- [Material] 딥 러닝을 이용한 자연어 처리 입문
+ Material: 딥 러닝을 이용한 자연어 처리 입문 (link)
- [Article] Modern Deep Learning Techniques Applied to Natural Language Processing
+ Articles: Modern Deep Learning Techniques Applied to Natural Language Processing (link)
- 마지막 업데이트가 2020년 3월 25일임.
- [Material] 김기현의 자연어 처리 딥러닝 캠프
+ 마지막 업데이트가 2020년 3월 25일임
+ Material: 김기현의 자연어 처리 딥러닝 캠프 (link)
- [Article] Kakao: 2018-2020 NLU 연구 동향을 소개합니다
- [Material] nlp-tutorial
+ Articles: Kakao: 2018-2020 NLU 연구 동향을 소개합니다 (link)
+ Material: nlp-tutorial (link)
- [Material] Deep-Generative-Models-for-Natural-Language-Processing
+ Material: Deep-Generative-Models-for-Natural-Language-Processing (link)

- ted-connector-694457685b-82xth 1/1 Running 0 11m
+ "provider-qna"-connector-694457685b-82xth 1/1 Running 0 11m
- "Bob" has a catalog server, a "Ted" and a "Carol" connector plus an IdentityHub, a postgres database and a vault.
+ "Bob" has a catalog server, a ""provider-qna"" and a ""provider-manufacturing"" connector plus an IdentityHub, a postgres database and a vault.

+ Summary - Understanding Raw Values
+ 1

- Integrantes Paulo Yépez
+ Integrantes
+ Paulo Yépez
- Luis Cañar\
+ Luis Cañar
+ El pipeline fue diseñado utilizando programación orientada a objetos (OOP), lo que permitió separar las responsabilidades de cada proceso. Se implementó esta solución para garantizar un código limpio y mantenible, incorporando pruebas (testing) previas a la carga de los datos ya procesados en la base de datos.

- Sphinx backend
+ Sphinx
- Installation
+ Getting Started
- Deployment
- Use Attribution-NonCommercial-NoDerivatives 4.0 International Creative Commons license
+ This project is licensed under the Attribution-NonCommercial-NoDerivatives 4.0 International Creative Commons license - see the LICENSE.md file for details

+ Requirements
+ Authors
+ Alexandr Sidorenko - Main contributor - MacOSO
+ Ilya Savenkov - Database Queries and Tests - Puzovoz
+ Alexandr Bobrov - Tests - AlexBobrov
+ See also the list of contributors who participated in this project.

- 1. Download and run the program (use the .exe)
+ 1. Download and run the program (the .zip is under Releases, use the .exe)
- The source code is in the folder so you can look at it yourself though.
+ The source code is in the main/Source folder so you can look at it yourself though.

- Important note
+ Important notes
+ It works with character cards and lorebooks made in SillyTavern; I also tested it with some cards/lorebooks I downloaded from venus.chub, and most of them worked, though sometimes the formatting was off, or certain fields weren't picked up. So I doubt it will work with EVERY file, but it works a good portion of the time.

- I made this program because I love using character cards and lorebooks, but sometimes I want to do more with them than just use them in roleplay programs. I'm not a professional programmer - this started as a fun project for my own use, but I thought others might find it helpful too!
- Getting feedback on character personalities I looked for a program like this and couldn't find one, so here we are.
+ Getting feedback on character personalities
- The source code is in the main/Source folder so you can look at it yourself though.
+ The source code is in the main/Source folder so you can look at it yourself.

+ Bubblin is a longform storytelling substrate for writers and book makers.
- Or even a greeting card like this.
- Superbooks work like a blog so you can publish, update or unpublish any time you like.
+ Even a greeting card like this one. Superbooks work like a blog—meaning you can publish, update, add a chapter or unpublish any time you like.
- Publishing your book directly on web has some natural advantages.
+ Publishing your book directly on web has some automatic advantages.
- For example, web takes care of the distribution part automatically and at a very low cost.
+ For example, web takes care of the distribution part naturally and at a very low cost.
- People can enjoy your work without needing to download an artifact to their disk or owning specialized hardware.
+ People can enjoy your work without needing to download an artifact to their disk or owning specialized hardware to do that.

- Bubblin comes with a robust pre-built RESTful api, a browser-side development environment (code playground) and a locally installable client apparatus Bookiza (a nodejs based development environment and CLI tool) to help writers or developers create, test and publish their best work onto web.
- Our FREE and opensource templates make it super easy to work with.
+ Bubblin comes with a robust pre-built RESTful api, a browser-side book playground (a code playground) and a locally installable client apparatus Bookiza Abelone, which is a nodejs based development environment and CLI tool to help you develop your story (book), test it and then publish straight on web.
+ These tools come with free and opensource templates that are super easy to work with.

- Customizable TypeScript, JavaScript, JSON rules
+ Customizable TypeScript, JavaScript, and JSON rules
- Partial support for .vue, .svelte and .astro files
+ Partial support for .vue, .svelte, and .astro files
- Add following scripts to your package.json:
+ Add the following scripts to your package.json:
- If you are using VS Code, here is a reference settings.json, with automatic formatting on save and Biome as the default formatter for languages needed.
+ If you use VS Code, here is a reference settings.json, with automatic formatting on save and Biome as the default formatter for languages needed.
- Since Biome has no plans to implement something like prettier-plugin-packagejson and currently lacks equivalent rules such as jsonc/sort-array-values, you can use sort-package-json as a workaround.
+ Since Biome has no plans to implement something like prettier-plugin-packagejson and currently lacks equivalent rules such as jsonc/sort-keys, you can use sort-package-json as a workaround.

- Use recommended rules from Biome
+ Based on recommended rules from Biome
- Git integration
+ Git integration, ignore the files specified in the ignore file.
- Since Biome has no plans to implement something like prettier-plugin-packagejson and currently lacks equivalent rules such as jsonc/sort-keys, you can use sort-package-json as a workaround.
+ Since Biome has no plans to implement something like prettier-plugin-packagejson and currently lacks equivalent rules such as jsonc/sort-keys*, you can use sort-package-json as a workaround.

▬▬▬

#### WHAT YOU ARE ASKED TO DO:
Lines containing the string "Tests" are the ones to copy from the entries above.

#### SOLUTION TO THIS PROBLEM:
+ Ilya Savenkov - Database Queries and Tests - Puzovoz
+ Alexandr Bobrov - Tests - AlexBobrov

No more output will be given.